Exercise :: Use the entries below and reproduce exactly the lines from the one containing "de testes unitários." down to the one containing "uma aplicação Angular.", both of them included.

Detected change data
::::::::

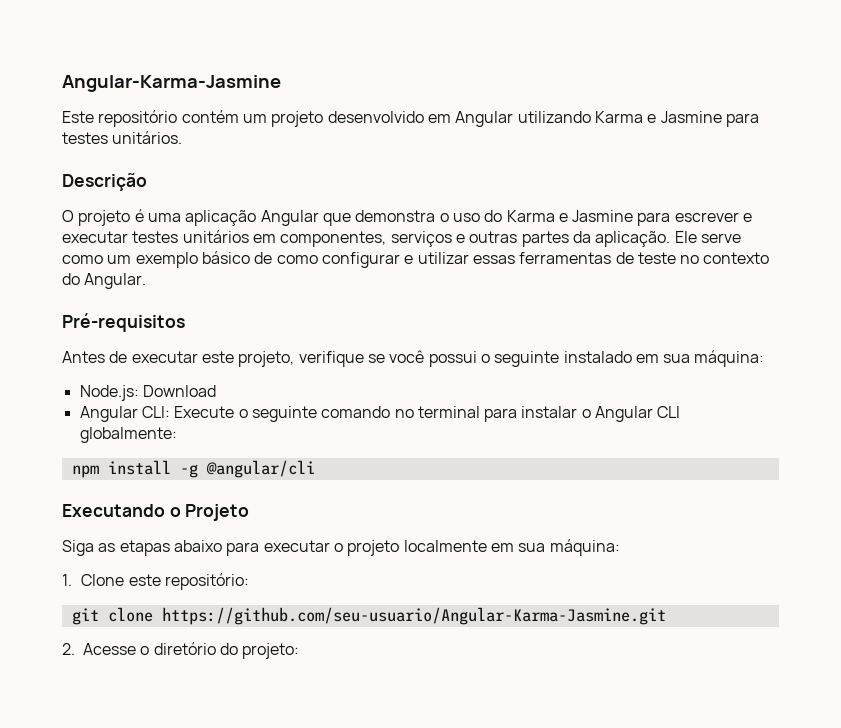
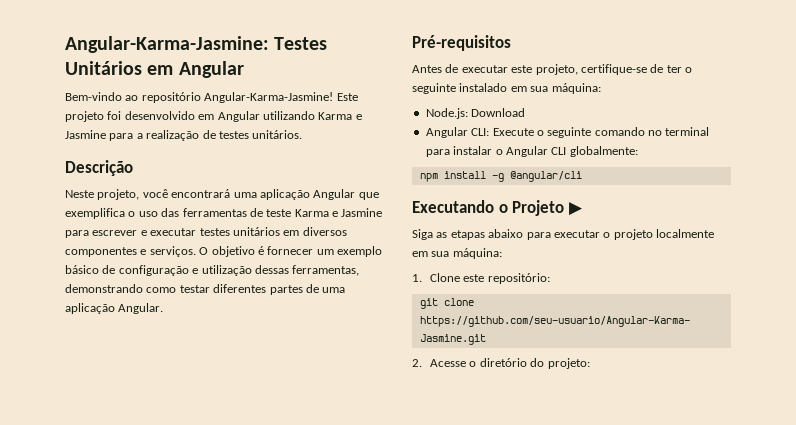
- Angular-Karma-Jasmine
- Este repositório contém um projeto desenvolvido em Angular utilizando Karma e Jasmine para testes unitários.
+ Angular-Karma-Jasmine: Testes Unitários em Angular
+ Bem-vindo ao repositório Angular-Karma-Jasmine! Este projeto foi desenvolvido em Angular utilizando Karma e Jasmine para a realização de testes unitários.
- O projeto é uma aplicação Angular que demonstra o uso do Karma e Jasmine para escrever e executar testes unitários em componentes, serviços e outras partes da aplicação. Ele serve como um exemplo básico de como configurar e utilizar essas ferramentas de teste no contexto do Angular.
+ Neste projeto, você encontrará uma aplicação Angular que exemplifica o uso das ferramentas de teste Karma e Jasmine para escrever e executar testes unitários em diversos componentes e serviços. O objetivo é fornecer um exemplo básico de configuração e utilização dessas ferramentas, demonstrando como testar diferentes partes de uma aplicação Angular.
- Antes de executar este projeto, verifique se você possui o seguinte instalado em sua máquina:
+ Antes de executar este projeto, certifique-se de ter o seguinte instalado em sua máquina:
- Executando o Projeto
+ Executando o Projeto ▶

::::::::

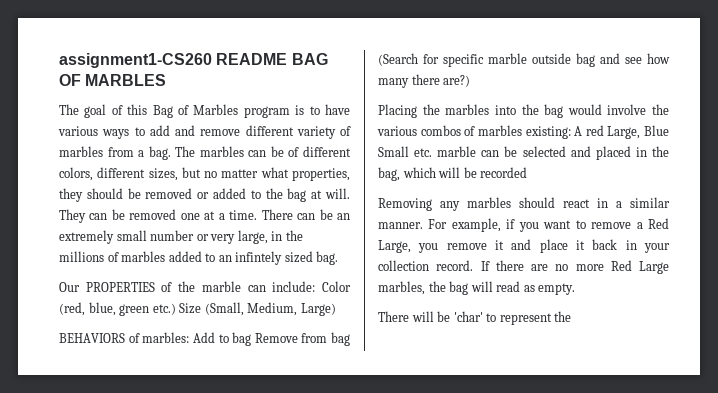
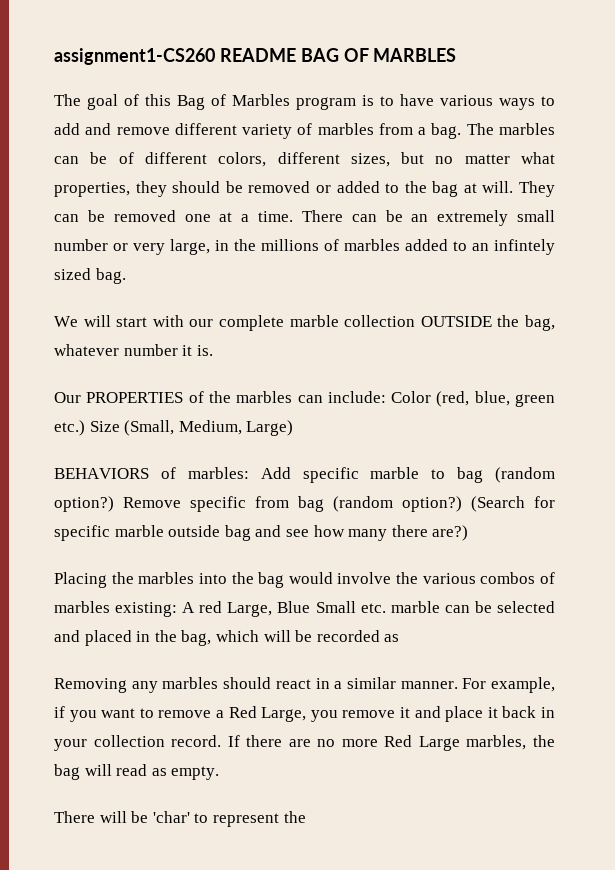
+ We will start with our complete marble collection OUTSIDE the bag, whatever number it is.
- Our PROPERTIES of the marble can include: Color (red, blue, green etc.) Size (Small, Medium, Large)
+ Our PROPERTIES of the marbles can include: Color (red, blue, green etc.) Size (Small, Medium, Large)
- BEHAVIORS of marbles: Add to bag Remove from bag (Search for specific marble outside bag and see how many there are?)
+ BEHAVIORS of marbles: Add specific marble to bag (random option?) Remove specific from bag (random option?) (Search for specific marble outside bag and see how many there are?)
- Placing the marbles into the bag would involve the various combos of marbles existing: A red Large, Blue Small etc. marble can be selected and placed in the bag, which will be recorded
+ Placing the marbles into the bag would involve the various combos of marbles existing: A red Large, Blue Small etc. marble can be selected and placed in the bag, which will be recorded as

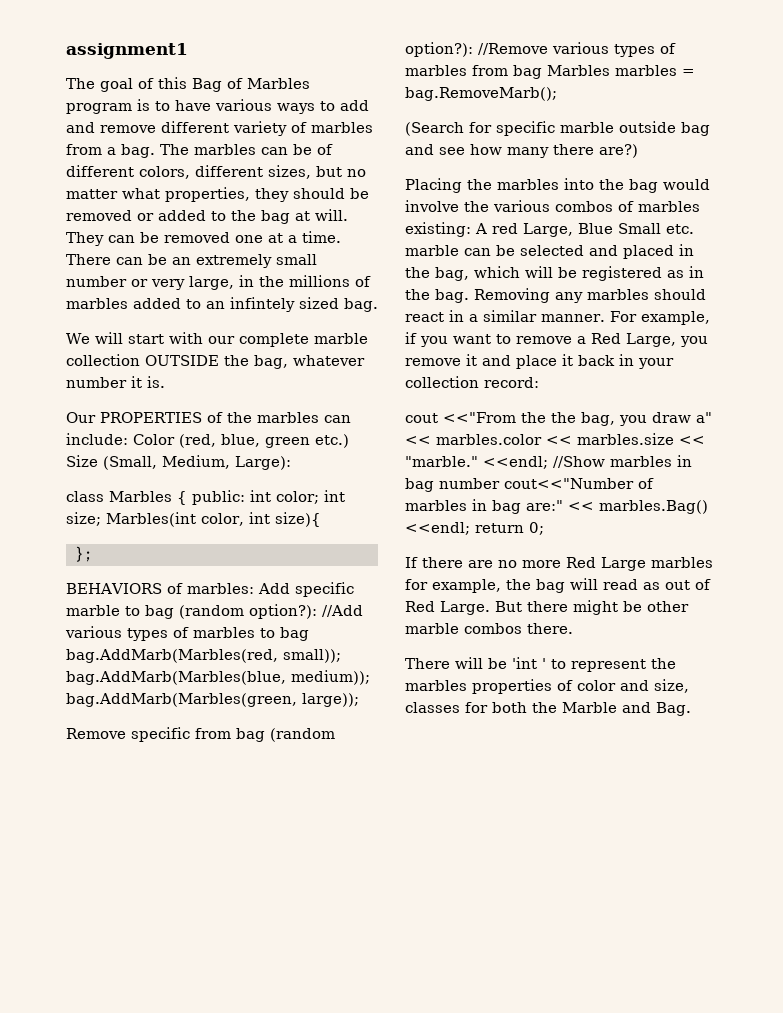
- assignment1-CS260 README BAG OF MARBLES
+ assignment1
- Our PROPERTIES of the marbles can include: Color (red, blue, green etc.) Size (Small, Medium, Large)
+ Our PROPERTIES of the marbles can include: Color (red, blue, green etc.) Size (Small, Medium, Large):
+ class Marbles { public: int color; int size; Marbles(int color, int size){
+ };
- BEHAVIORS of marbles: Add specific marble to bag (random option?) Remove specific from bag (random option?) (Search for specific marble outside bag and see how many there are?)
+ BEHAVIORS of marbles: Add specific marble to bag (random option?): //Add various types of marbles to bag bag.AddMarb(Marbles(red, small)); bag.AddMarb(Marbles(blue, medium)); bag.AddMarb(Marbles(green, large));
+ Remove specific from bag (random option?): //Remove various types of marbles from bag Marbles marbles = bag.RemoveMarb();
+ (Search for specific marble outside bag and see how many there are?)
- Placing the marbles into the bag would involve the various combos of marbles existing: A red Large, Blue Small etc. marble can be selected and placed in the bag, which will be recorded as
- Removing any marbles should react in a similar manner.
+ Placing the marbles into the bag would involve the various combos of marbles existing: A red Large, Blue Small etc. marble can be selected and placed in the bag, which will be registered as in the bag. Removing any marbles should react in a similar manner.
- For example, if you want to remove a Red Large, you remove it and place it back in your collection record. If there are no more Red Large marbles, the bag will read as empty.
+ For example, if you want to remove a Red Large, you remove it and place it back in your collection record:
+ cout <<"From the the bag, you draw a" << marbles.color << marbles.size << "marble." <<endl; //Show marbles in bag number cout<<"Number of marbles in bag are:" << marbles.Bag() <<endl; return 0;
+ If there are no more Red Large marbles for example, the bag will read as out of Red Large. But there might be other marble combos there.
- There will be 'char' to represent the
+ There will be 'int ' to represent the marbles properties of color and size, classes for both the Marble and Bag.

::::::::

The answer ::
+ Bem-vindo ao repositório Angular-Karma-Jasmine! Este projeto foi desenvolvido em Angular utilizando Karma e Jasmine para a realização de testes unitários.
- O projeto é uma aplicação Angular que demonstra o uso do Karma e Jasmine para escrever e executar testes unitários em componentes, serviços e outras partes da aplicação. Ele serve como um exemplo básico de como configurar e utilizar essas ferramentas de teste no contexto do Angular.
+ Neste projeto, você encontrará uma aplicação Angular que exemplifica o uso das ferramentas de teste Karma e Jasmine para escrever e executar testes unitários em diversos componentes e serviços. O objetivo é fornecer um exemplo básico de configuração e utilização dessas ferramentas, demonstrando como testar diferentes partes de uma aplicação Angular.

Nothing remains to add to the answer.